**WHAT TO PRODUCE:** Filter the records below down to lines containing "have".

**DATA FOR THIS EXERCISE:**
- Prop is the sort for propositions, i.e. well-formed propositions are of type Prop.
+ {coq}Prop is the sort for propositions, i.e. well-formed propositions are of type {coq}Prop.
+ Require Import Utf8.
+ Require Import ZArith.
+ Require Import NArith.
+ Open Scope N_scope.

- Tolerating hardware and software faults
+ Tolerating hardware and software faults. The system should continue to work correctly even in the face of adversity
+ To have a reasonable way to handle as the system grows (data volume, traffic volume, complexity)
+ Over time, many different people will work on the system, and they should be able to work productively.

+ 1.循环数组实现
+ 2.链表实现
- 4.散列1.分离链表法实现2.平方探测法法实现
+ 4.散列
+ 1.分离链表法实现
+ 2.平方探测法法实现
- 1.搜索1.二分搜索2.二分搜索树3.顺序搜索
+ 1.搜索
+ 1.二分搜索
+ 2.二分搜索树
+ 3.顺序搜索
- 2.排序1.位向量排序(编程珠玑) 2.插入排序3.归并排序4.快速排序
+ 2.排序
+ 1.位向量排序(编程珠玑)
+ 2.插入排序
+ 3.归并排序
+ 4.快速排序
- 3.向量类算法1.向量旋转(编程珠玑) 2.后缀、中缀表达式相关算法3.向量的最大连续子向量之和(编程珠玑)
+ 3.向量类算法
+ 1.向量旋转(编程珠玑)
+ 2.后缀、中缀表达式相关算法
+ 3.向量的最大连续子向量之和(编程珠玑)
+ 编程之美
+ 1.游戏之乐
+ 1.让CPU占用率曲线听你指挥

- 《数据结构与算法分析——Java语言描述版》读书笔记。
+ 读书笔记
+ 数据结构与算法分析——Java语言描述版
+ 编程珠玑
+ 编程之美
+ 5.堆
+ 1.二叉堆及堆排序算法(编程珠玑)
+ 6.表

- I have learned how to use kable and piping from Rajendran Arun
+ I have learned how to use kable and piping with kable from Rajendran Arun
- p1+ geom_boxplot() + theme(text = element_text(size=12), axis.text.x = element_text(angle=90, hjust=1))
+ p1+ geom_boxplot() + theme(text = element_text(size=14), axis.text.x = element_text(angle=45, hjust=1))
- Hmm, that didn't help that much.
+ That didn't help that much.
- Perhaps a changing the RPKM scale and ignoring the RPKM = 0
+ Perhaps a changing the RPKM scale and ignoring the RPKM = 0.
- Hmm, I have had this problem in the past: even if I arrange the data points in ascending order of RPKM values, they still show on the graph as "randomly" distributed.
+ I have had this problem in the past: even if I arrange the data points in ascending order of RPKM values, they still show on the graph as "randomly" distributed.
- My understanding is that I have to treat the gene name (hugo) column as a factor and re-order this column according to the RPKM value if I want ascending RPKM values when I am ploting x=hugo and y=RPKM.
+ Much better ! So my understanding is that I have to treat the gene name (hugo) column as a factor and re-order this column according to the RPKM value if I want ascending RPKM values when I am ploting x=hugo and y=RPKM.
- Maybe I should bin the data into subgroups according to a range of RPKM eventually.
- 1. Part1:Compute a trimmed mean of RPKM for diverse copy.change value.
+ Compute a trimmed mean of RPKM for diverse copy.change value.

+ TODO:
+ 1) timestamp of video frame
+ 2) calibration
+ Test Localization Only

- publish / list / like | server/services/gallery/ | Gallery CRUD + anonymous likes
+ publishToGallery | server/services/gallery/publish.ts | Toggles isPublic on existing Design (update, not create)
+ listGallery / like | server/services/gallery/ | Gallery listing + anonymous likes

**THE ANSWER:**
+ To have a reasonable way to handle as the system grows (data volume, traffic volume, complexity)
- I have learned how to use kable and piping from Rajendran Arun
+ I have learned how to use kable and piping with kable from Rajendran Arun
- Hmm, I have had this problem in the past: even if I arrange the data points in ascending order of RPKM values, they still show on the graph as "randomly" distributed.
+ I have had this problem in the past: even if I arrange the data points in ascending order of RPKM values, they still show on the graph as "randomly" distributed.
- My understanding is that I have to treat the gene name (hugo) column as a factor and re-order this column according to the RPKM value if I want ascending RPKM values when I am ploting x=hugo and y=RPKM.
+ Much better ! So my understanding is that I have to treat the gene name (hugo) column as a factor and re-order this column according to the RPKM value if I want ascending RPKM values when I am ploting x=hugo and y=RPKM.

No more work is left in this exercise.